Mar 11, 2026
How to Create a robots.txt File for the AI Era (2026 Guide)
Learn how to generate robots.txt files that control both search engine crawlers and AI bots like GPTBot, ClaudeBot, and Perplexity. Complete guide with examples, directives, and a free robots.txt generator tool.

The humble robots.txt file has been around since 1994, but in 2026 it's more important than ever. With AI companies crawling the web to train their models, you now need to decide not just which search engines can index your content, but which AI systems can learn from it.
This guide covers everything you need to know to create a robots.txt file that works for both traditional search crawlers and the new wave of AI bots. Plus, we've built a free robots.txt generator to make the process even easier.

What Is robots.txt and Why Does It Matter?
A robots.txt file is a plain text file placed at the root of your website (e.g., https://example.com/robots.txt) that tells web crawlers which pages or sections of your site they can or cannot access.
Important: robots.txt is a directive, not a security measure. Well-behaved bots follow it, but malicious scrapers ignore it. Think of it as a "please do not disturb" sign rather than a lock.
Why It Matters More in 2026
Three major shifts have made robots.txt crucial:
- AI training data — Companies like OpenAI, Anthropic, Google, and others crawl websites to train large language models. Your content could be used without compensation.
- Server resources — Aggressive AI crawlers can hammer your server with requests, costing you bandwidth and degrading performance.
- Content licensing — Publishers now need granular control over who can use their content and how.
Basic robots.txt Syntax
Before you generate robots.txt files, you need to understand the basic directives:
User-agent
Specifies which crawler the rules apply to. Use * for all bots:
User-agent: *
Disallow: /private/
User-agent: Googlebot
Allow: /Disallow and Allow
Disallow blocks access to a path. Allow permits access (useful for exceptions):
User-agent: *
Disallow: /admin/
Disallow: /api/
Allow: /api/public/Sitemap
Points crawlers to your XML sitemap for better indexing:
Sitemap: https://example.com/sitemap.xmlCrawl-delay
Requests a delay between requests (in seconds). Not all bots respect this:
User-agent: *
Crawl-delay: 10AI Bots You Should Know About
To create robots.txt rules for AI crawlers, you first need to know their user-agent strings. Here are the major ones:
| Bot Name | User-agent | Company | Purpose |
|---|---|---|---|
| GPTBot | GPTBot | OpenAI | Training data for GPT models |
| ChatGPT-User | ChatGPT-User | OpenAI | Real-time browsing in ChatGPT |
| ClaudeBot | ClaudeBot | Anthropic | Training data for Claude |
| Claude-Web | Claude-Web | Anthropic | Real-time web access in Claude |
| Google-Extended | Google-Extended | Gemini/Bard training (separate from search) | |
| Bytespider | Bytespider | ByteDance | Training data for TikTok AI |
| PerplexityBot | PerplexityBot | Perplexity AI | AI search engine |
| Amazonbot | Amazonbot | Amazon | Alexa answers and AI training |
| FacebookBot | FacebookBot | Meta | AI training for Meta products |
| cohere-ai | cohere-ai | Cohere | Training enterprise AI models |
| Applebot-Extended | Applebot-Extended | Apple | Apple Intelligence training |
Should You Let AI Bots Crawl Your Site in 2026?

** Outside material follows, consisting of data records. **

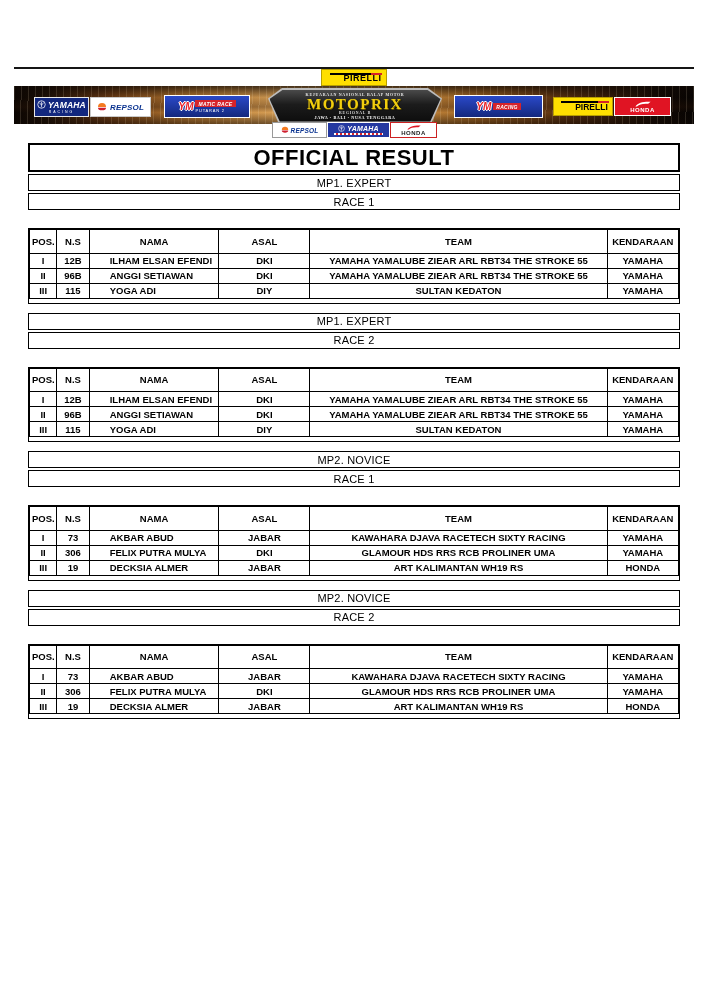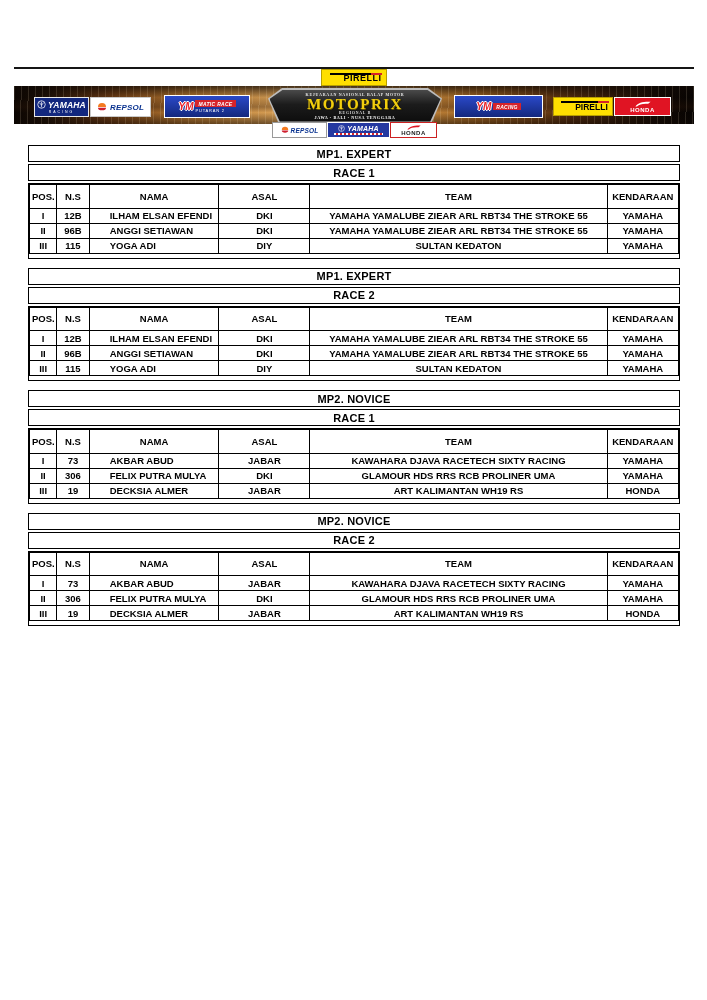--- a/index.html
+++ b/index.html
@@ -209,6 +209,7 @@
   </div>
 
   <div class="doc">
+    <div class="title-box">OFFICIAL RESULT</div>
     <div id="sections">
   <section class="section">
     <div class="bar cat-bar">MP1. EXPERT</div>

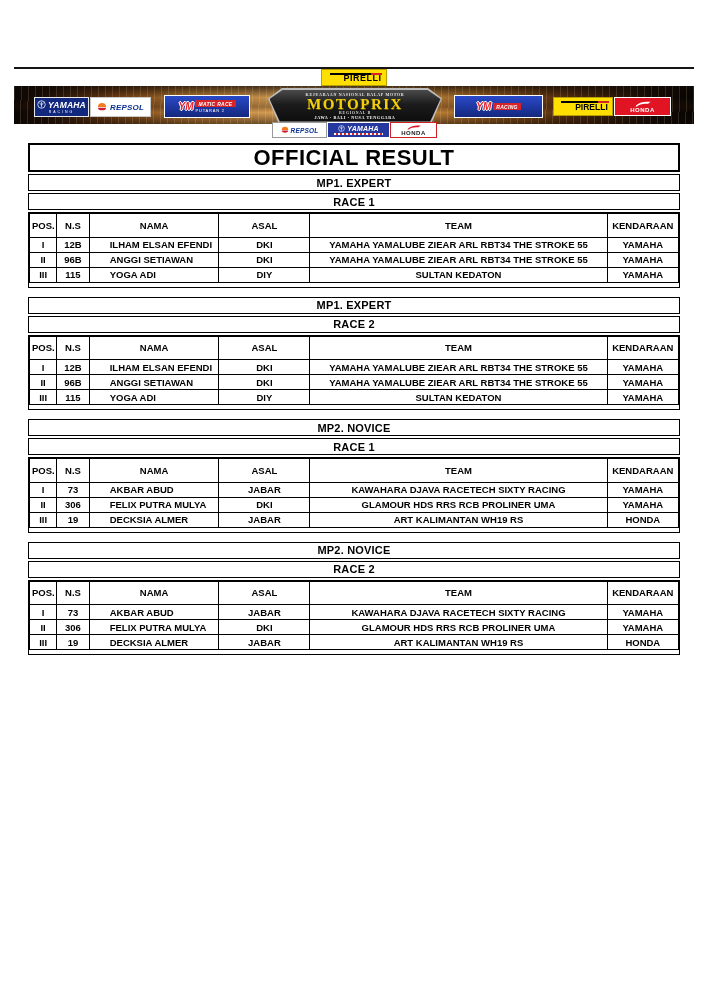--- a/index.html
+++ b/index.html
@@ -99,7 +99,7 @@
   .bar {
     border:1.5px solid #000; height:17px; margin-top:2px;
     display:flex; align-items:center; justify-content:center;
-    font-size:11px; font-weight:bold; letter-spacing:0.2px;
+    font-size:11px; font-weight:normal; letter-spacing:0.2px;
   }
   .section:not(:first-child) .cat-bar { margin-top:9px; }
   .tablewrap { border:1.5px solid #000; padding-bottom:4px; margin-top:2px; }

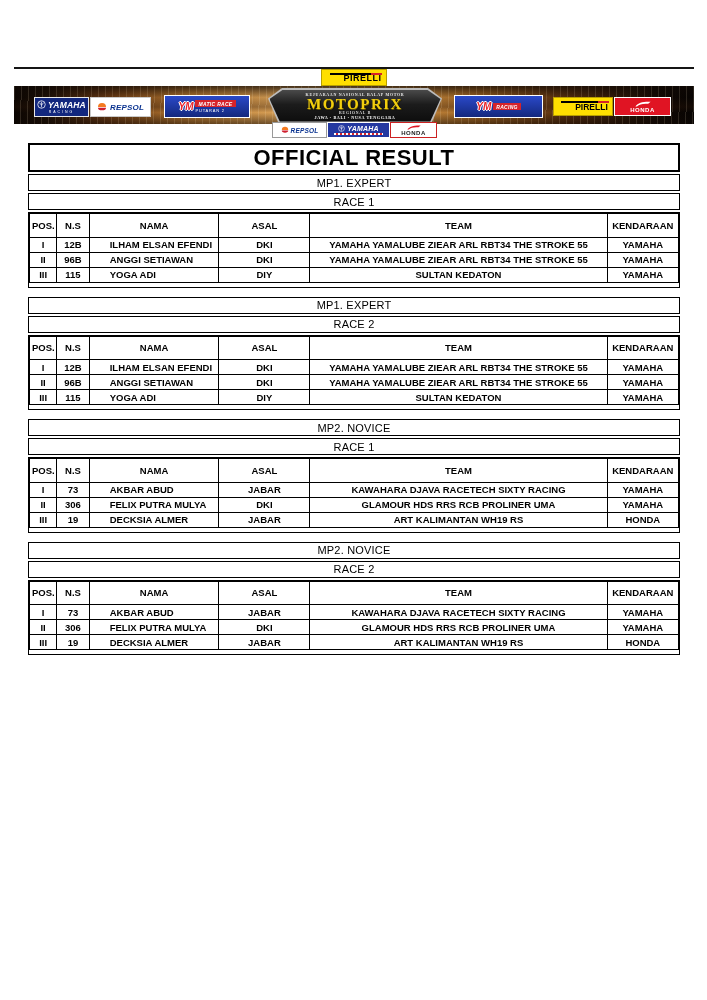--- a/index.html
+++ b/index.html
@@ -102,7 +102,7 @@
     font-size:11px; font-weight:normal; letter-spacing:0.2px;
   }
   .section:not(:first-child) .cat-bar { margin-top:9px; }
-  .tablewrap { border:1.5px solid #000; padding-bottom:4px; margin-top:2px; }
+  .tablewrap { border:1.5px solid #000; padding-bottom:4px; margin-top:18px; }
   table.results { width:100%; border-collapse:collapse; table-layout:fixed; }
   table.results th, table.results td {
     border:1.2px solid #000; font-weight:bold; font-size:9.5px;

This is the million-dollar question every website owner faces. There's no universal answer — it depends on your content, business model, and values. Let's break down both sides.
Reasons to Block AI Crawlers
1. Your content is your product. If you're a publisher, journalist, or content creator, AI companies are essentially taking your work to build products that compete with you. They profit from your content without compensation. The New York Times, Reddit, and many publishers have blocked AI crawlers for this reason.
2. No licensing agreements. Unlike search engines that drive traffic back to your site, AI training bots take your content and use it to generate answers that may never link back. You get nothing in return.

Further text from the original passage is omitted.